Earthquake aid from government-held parts of Syria into opposition-controlled territory has been held up by "approval issues" with one hardline group, a United Nations spokesperson said on Sunday.
The hostilities that criss-cross Syria, shattered by nearly 12 years of conflict, are an added challenge for aid workers trying to reach the northern regions affected by Monday's earthquake, which killed at least 29,000 people in Turkey and Syria and flatted swathes of towns and cities.
Of the 3,500 deaths so far reported in Syria the bulk occurred in the northwest, in territory largely held by Islamist group Hayat Tahrir al-Sham (HTS).
The area has received little assistance as front lines with the government are sealed off and only a single border crossing links it to Turkey to the north. The Syrian government last week said it was willing to send aid to the northern zone.
An HTS source who was not authorised to talk to the media told Reuters the group would not allow shipments from government-held parts of Syria and that aid would be coming in from Turkey.
"We won't allow the regime to take advantage of the situation to show they are helping," the source said.
A spokesperson for the U.N.'s humanitarian aid office told Reuters there were "issues with approval" by the group, which the U.N. and the United States classify as a terrorist organisation, without giving further information.
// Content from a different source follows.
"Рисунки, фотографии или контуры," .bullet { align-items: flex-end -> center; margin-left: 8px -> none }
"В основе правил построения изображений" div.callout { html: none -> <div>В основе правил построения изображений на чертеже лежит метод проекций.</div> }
A U.N. spokesperson in Damascus declined to comment beyond saying the organisation "continues to work with relevant parties to have access to the area."
Arriving in Damascus on Sunday, U.N. envoy to Syria Geir Pedersen said: "We need all the access we can have, crossline, cross-border, and we need more resources.
"We are reaching out of course to bilateral countries, we are mobilizing funding, and we're trying to tell everyone (to) put politics aside, this is a time to unite behind a common effort to support the Syrian people," he said.
AID CONVOY
Earlier on Sunday U.N. aid chief Martin Griffiths said the people of north-east Syria had been failed and "rightly feel abandoned".
The HTS media office did not immediately respond to a request for comment.
An aid convoy from Syria's Kurdish-led northeastern region carrying fuel and other aid was also turned back on Thursday from the northwest, where Turkey-backed rebels are in control.
But Turkey said last week it may be willing to open a direct border crossing with government-held zones in Syria, as ties begin to thaw more than a decade after Ankara cut off diplomatic ties with Damascus over the conflict.
The U.N. is also hoping to ramp up cross-border operations by opening an additional two border points between Turkey and opposition-held Syria for aid deliveries, spokesperson Jens Laerke said.
U.N. aid chief Griffiths "is working the phones very hard on that front on the diplomatic front, speaking to everyone to unlock more border crossings," Laerke said.
Griffiths will brief the U.N. Security Council on Monday and hoped to use a "water-tight argument" about urgent needs to overcome historic resistance from Russia - a key ally of Damascus - to the cross-border aid operation.
Russia has pushed for more cross-line deliveries but Laerke said that "in terms of volume and frequency of aid, the cross-border operation is the main show."
The European Union's envoy to Syria on Sunday urged authorities in Damascus to "engage in good faith" with aid workers to get help to those in need.
"It is important to allow unimpeded access for aid to arrive in all areas where it is needed," Dan Stoenescu told Reuters.
"Entering a fake blame game is not constructive and does not help us deliver aid to those in so much need and distress in a more timely manner. On the contrary," Stoenescu added.